One of the most interesting stories to come out of the Facebook IPO windfall is that of David Choe, the scrappy street artist who was given the choice of cash or stock for the murals he created in the company’s first headquarters.
He wisely chose stock — despite believing that Facebook was “ridiculous,” according to the New York Times — and now, when public trading begins later this year, his stock will be valued at about $200 million.
Choe is 35 and has been involved in LA’s street art scene throughout his colorful past. Here’s what you should know about the art world’s soon-to-be Facebook millionaire.
1. Choe has a bad-boy history. The artist has had several run-ins with the police, and has done time in jail for stealing and cashing a forged check. He admits to being a shoplifter in his documentary, “Dirty Hands,” and also claims to have been a looter in the L.A. riots of 1992. He also did jail time in Japan for punching a security guard at his own show in 2005. That was when he changed — he started reading the Bible, and moved away from crime. Soon, he was showing in the same galleries that represented international street art star Banksy.

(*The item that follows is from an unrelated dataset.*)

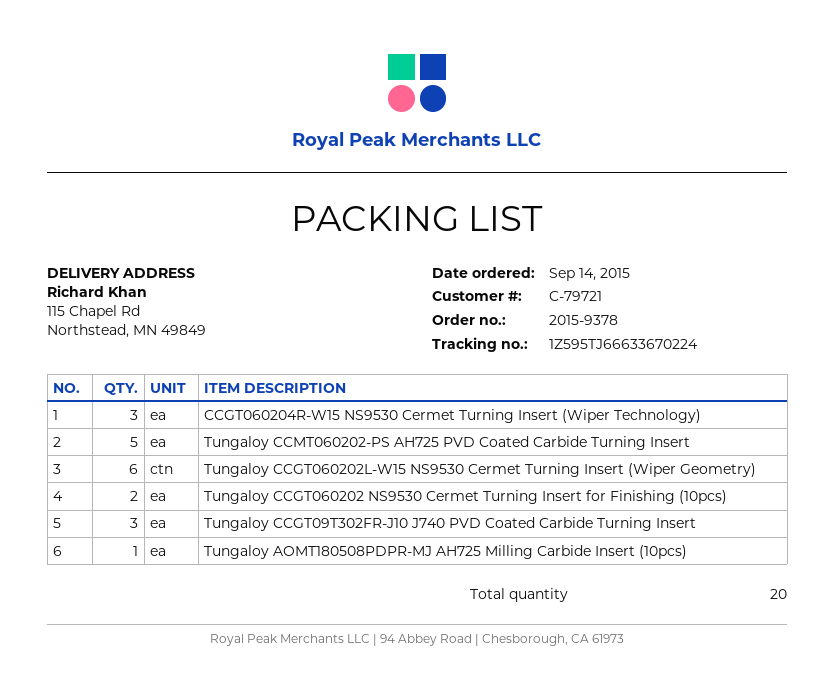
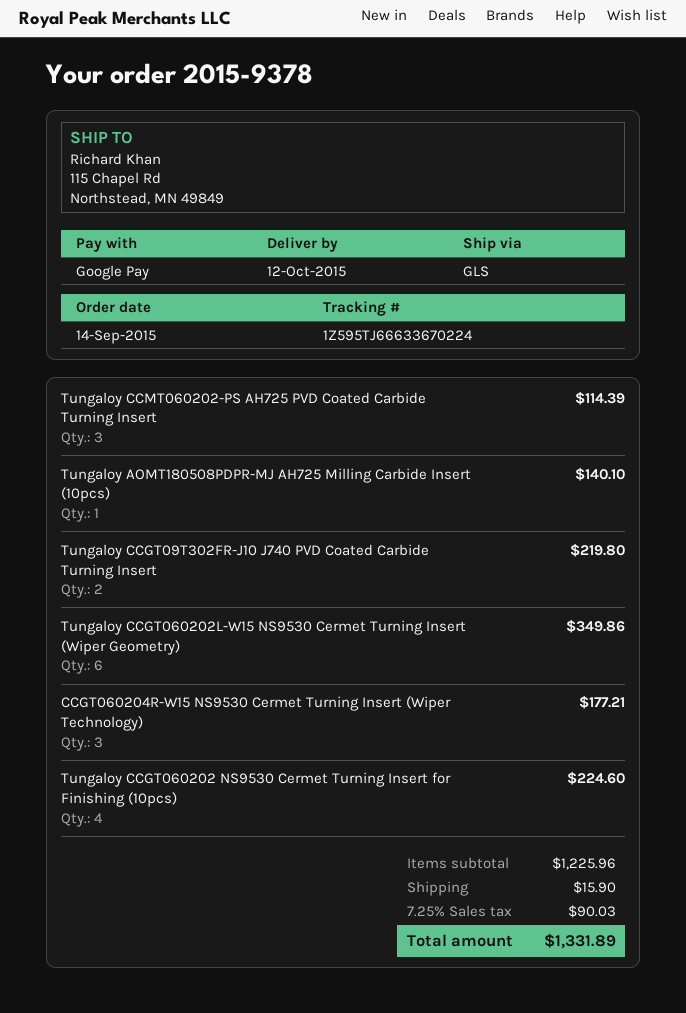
Tungaloy CCMT060202-PS AH725 PVD Coated Carbide Turning Insert: 5 -> 3
Tungaloy CCGT060202 NS9530 Cermet Turning Insert for Finishing (10pcs): 2 -> 4
Tungaloy CCGT09T302FR-J10 J740 PVD Coated Carbide Turning Insert: 3 -> 2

Video contains crude language:
2. Choe’s Facebook mural was lewd: Hired by Napster founder Sean Parker for the Facebook mural project, Choe was encouraged to be bawdy and sexual with his work for the paintings in the company’s first headquarters (they have since moved to a larger office space). According to Valleywag, Parker encouraged Choe to draw phallic and sexual imagery — which wouldn’t be out of character for the artist.
3. Choe calls his painting style “dirty.” In his documentary, he says his smeared and smudged painting method comes from being left-handed when he was little — all of his drawings would smear. He’s also been known to paint with the blog from his own nosebleeds. He told art magazine Fecal Face, “Dirty styles is painting on found object besides a blank piece of paper or blank white wall ... so even before you start there's some history, there's some spills, chills and marks, then you keep creating more history on top of that, spilling, spraying, dripping, creaming, collaging, making a mess. All this ugly dirty [expletive] and hopefully the end product being something that's tolerable and beautiful... something born from that filth. Creating hope fromdark beginings.”

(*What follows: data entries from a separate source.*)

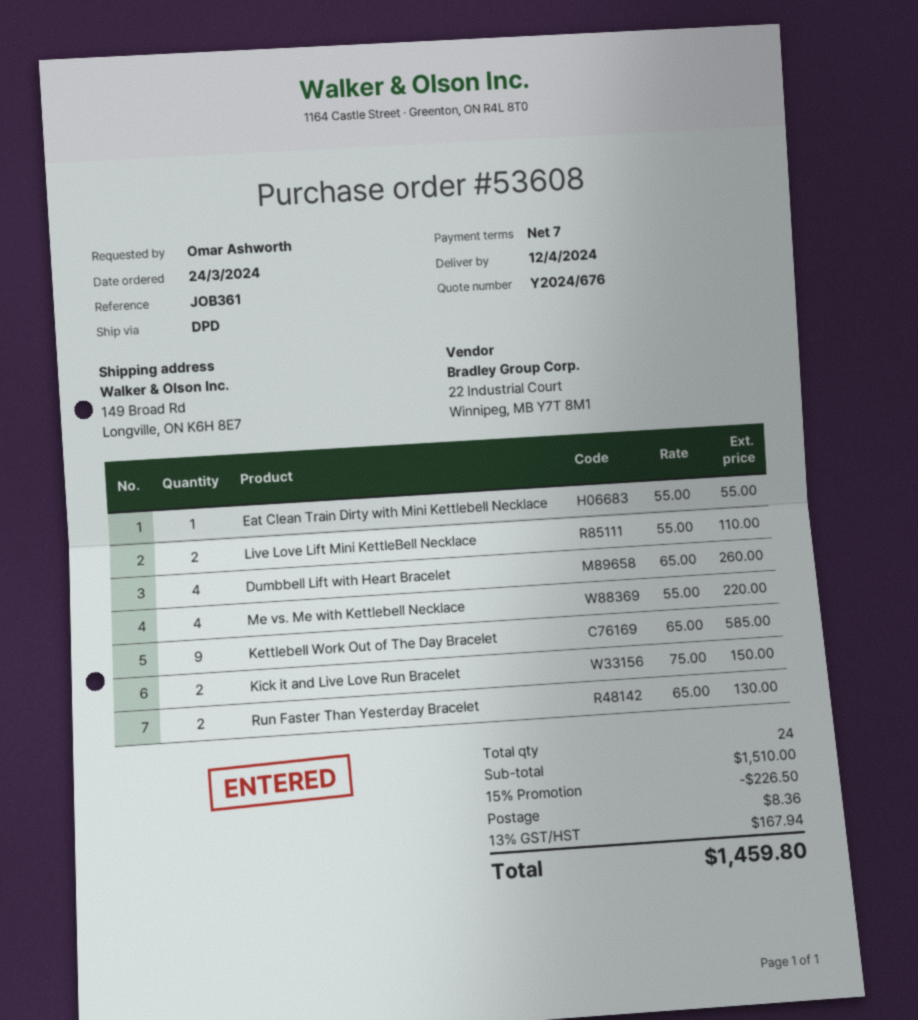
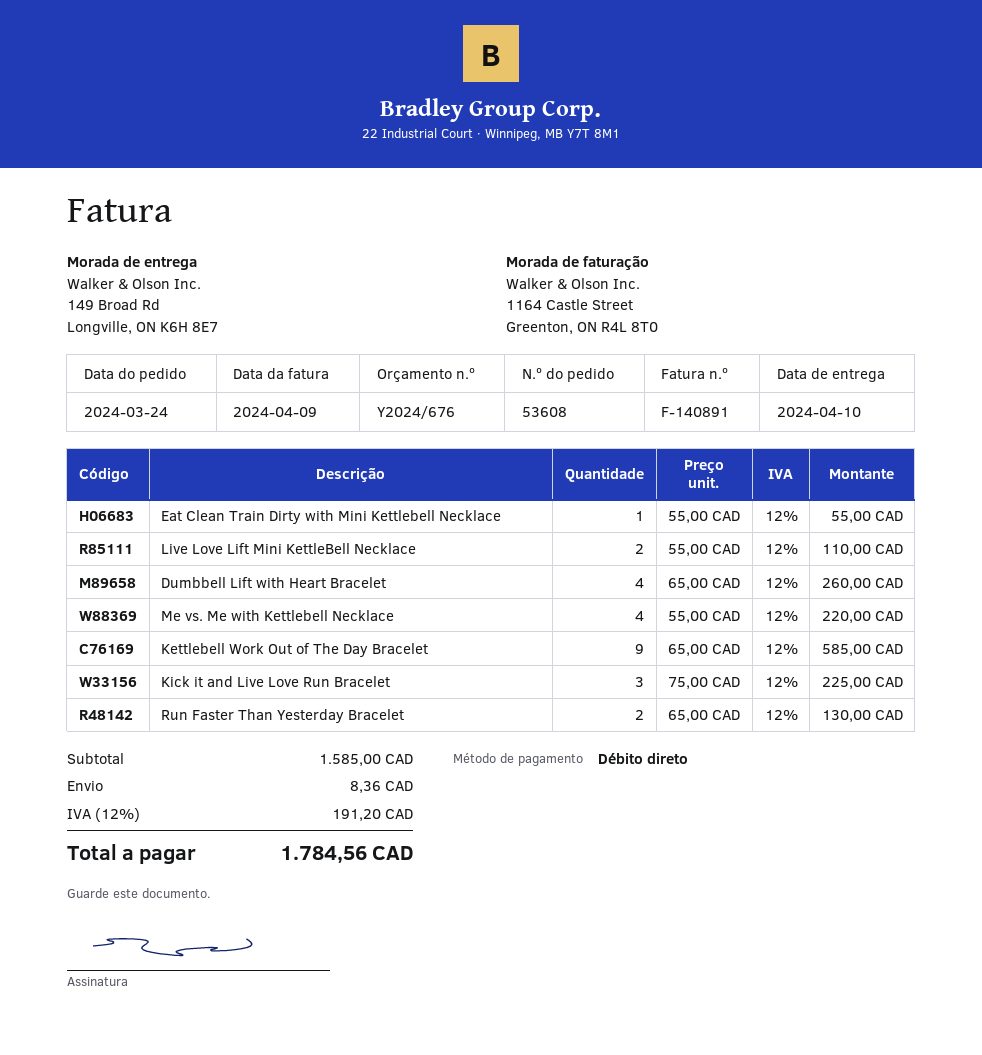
delivery date: 2024-04-12 -> 2024-04-10
Kick it and Live Love Run Bracelet: 2 x 75.00 = 150.00 -> 3 x 75.00 = 225.00
subtotal: 1510.00 -> 1585.00
discount: 15% = 226.50 -> none
tax: 13% = 167.94 -> 12% = 191.20
total: 1459.80 -> 1784.56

4. Choe painted President Obama’s portrait. It may not have been as famous as the Shepard Fairey poster, but Choe’s poster of President Obama also features the word “Hope,” and has an additional feature: According to the New York Times, it has a secret message that can only be seen by black light. The poster is said to be hanging in the White House.
5. Choe now has a Facebook page. Despite not believing in the company when he accepted their commission, Choe is active on Facebook, posting images of his work and friends. So far, he has not commented on his new-found riches, but his friends have: “Are you really a gazillionaire now?” asked one friend. “Choe ... Heard you got PAID” said another.